— About this exercise —
Which lines of the data contain the string "dtab"? Copy every one of them.

— Provided data —

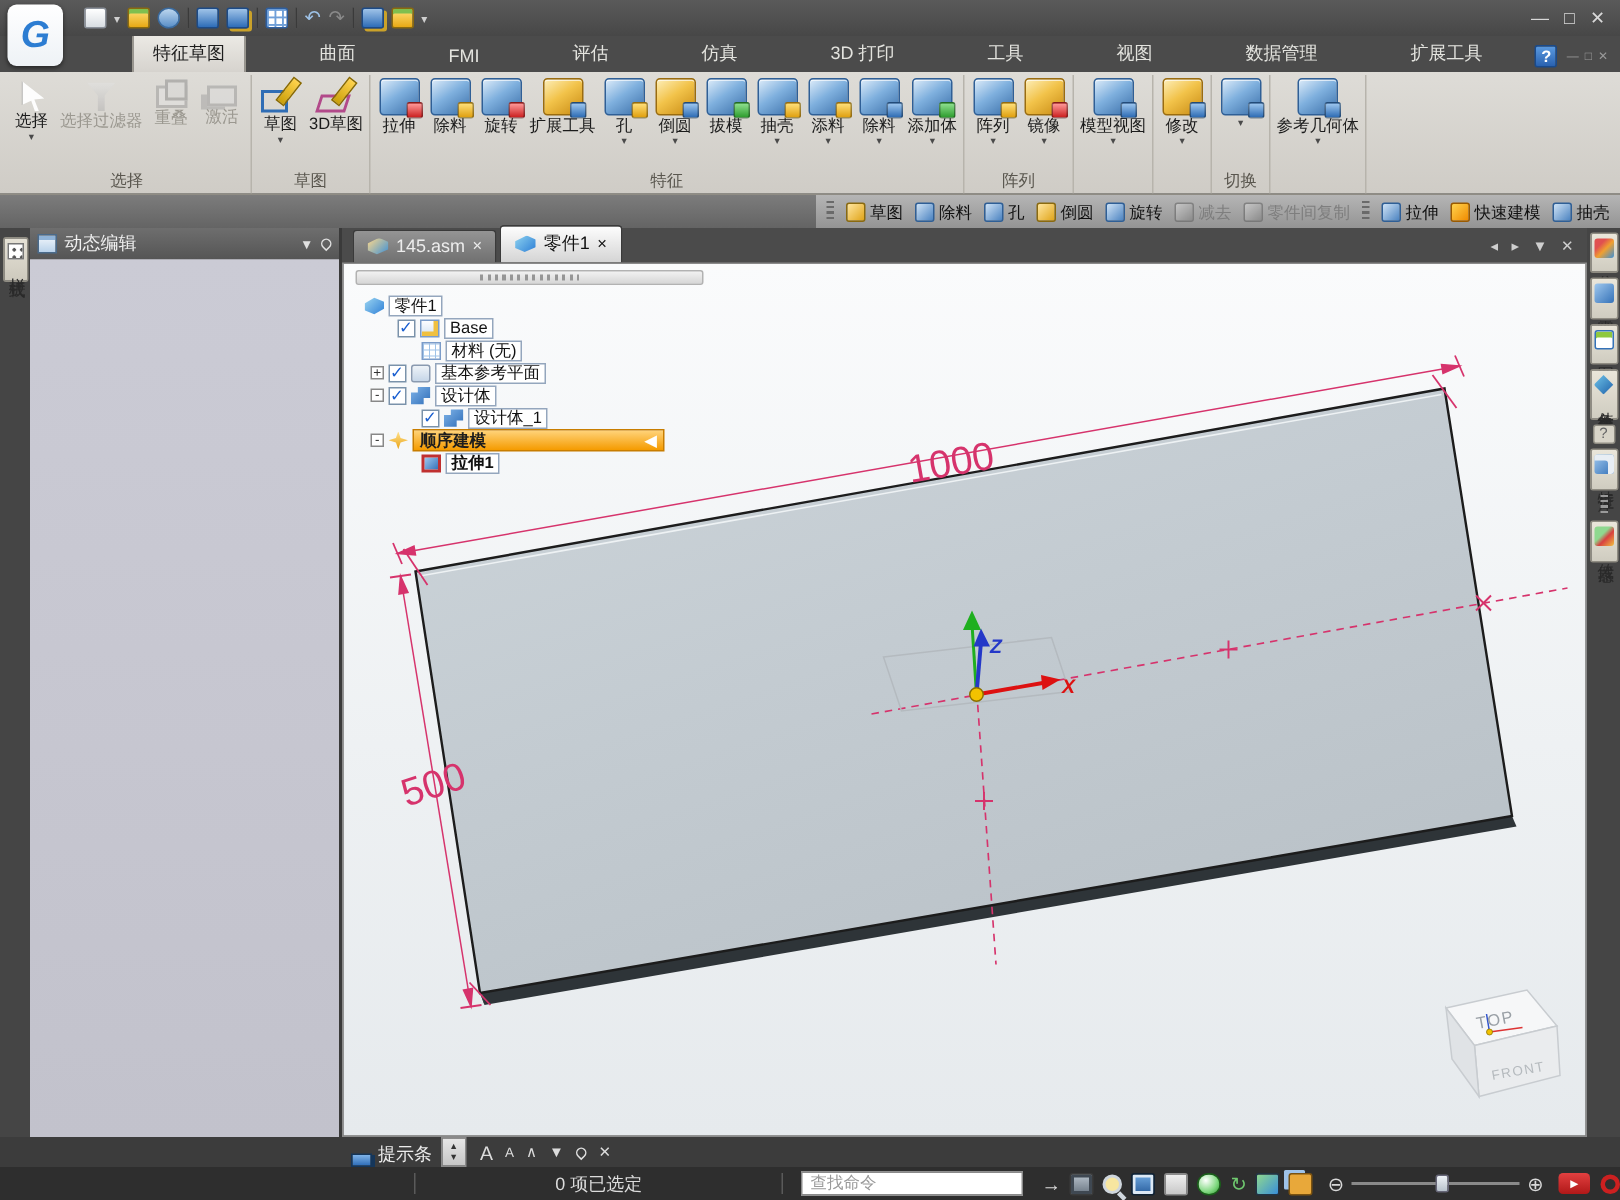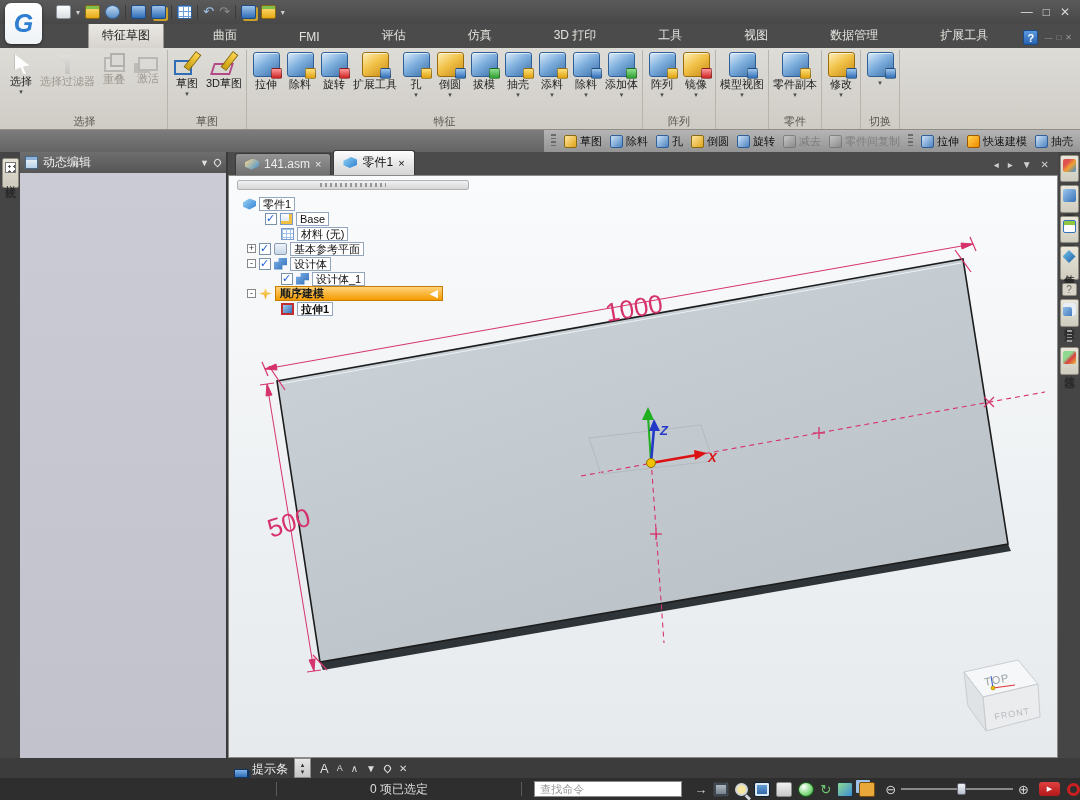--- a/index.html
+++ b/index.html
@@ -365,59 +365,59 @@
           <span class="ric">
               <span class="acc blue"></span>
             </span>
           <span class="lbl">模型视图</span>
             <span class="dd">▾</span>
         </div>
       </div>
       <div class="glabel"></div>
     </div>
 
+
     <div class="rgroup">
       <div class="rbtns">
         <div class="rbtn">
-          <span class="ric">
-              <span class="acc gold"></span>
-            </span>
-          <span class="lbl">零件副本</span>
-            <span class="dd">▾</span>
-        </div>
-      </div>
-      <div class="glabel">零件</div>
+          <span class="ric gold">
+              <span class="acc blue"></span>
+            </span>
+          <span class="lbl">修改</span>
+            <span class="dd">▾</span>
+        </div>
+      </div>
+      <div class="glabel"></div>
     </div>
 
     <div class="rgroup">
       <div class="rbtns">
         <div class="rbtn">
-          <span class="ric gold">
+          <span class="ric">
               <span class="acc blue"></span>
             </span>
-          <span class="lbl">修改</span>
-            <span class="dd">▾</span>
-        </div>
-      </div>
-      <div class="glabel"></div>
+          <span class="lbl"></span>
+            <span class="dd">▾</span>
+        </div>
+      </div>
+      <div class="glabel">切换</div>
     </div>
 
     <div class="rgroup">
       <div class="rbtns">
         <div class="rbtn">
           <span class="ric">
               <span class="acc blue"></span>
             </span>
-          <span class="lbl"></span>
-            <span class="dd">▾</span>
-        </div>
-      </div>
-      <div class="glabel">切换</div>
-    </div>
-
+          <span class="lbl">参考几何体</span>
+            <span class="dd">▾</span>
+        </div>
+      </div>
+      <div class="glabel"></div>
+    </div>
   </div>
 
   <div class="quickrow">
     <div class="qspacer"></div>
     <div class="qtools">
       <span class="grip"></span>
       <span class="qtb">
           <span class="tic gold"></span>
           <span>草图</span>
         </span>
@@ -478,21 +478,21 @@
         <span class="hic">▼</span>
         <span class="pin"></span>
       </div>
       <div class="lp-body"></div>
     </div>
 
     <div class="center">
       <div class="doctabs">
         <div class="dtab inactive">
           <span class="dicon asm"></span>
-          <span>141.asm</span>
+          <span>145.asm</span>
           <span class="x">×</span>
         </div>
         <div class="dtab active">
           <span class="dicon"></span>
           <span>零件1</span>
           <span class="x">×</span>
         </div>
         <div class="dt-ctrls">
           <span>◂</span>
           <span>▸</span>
...
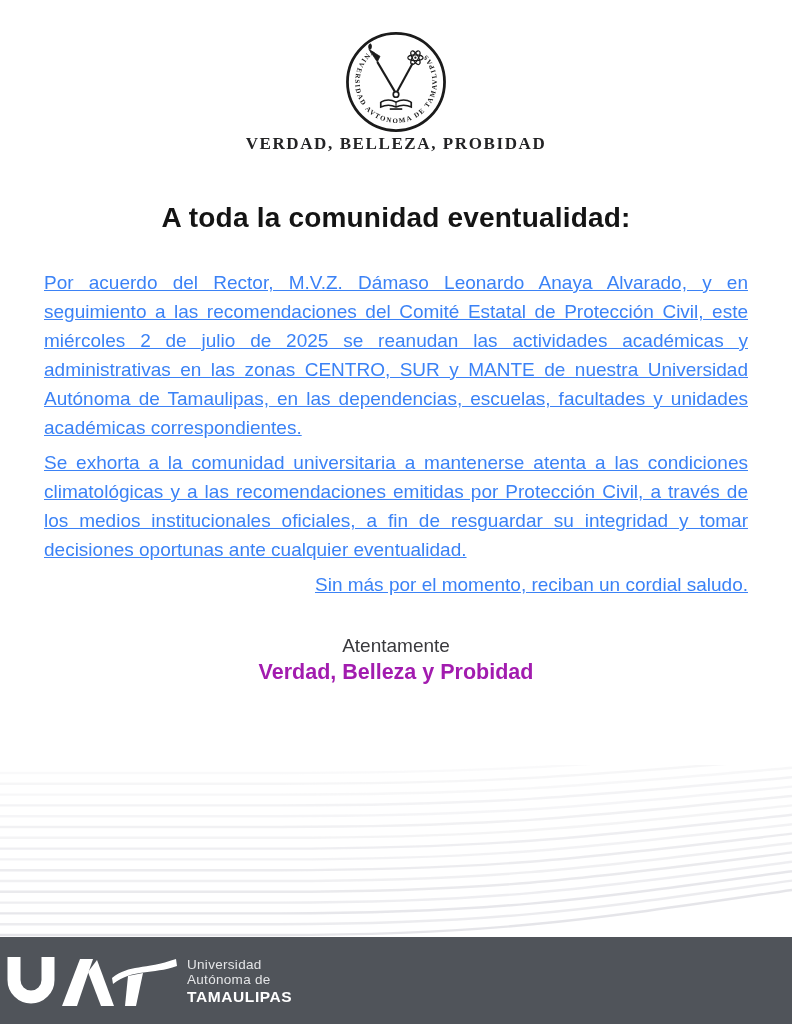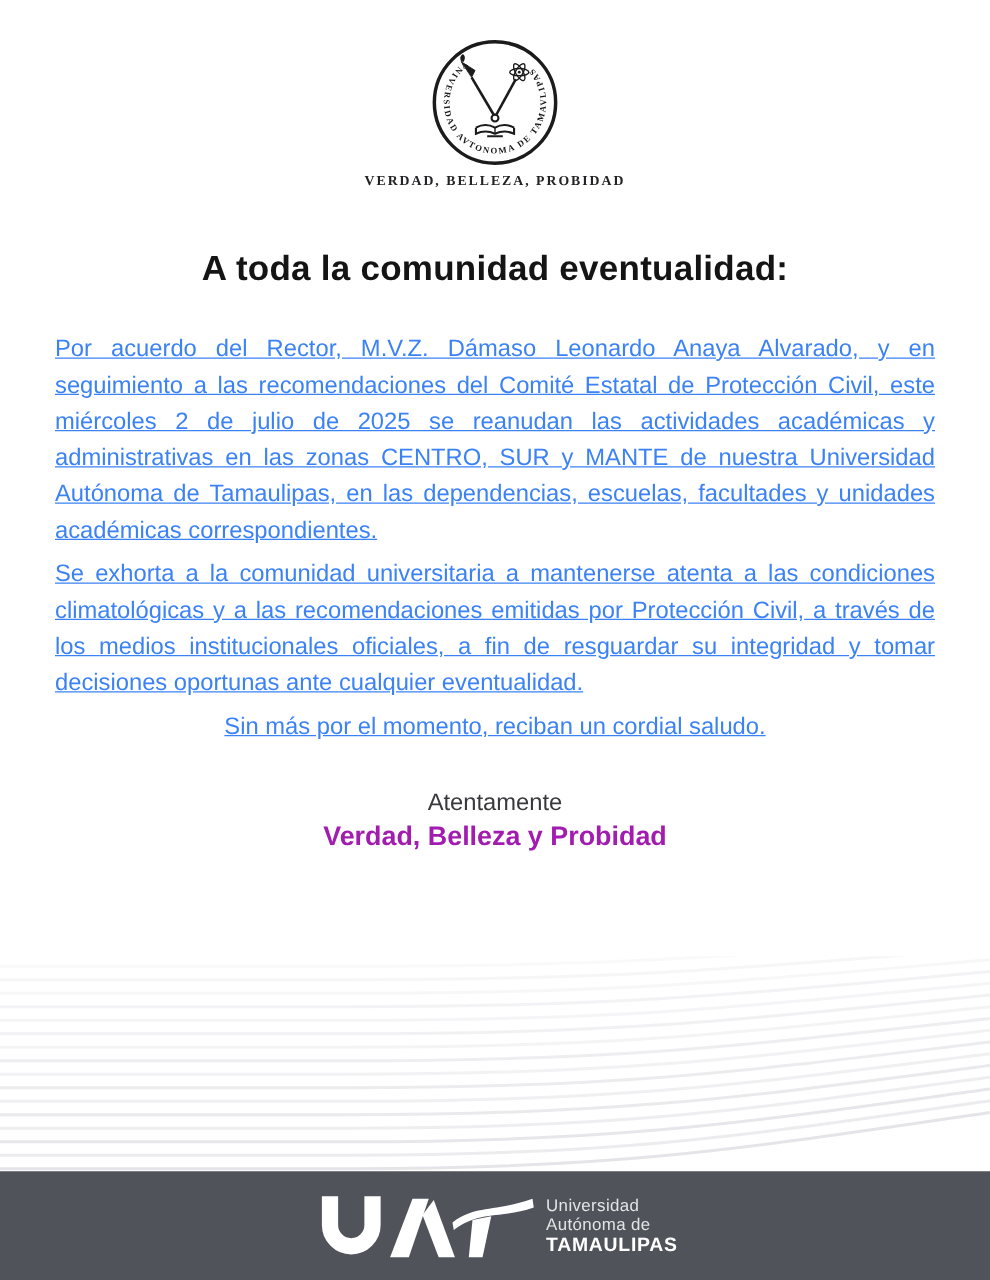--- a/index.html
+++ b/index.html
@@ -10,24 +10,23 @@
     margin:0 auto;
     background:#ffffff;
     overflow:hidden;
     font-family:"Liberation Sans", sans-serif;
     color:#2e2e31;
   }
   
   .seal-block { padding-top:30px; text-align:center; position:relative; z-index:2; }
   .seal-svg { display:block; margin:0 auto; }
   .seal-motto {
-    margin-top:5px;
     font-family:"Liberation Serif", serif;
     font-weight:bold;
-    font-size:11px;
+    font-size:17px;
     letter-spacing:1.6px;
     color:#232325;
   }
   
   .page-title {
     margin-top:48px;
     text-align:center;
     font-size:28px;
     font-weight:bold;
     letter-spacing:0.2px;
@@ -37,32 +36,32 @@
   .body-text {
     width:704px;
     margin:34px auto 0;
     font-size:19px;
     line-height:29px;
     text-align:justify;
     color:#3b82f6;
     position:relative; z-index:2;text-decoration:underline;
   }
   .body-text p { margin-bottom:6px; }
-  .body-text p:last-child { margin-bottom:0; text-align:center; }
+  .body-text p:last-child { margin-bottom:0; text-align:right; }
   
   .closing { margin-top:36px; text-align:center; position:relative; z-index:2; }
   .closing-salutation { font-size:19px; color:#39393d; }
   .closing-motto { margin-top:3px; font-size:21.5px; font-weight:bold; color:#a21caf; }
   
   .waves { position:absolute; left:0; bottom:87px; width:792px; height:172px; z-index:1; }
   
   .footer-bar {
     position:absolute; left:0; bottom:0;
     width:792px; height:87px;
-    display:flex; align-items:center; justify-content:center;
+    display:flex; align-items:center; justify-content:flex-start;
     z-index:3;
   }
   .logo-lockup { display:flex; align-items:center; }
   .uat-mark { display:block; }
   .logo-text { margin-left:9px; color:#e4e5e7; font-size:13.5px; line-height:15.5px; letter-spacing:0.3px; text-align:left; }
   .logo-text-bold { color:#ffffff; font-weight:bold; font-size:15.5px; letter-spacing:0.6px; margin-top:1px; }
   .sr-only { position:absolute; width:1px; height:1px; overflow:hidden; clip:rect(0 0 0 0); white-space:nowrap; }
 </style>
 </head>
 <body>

— Solution to this exercise —
         <div class="dtab inactive">
         <div class="dtab active">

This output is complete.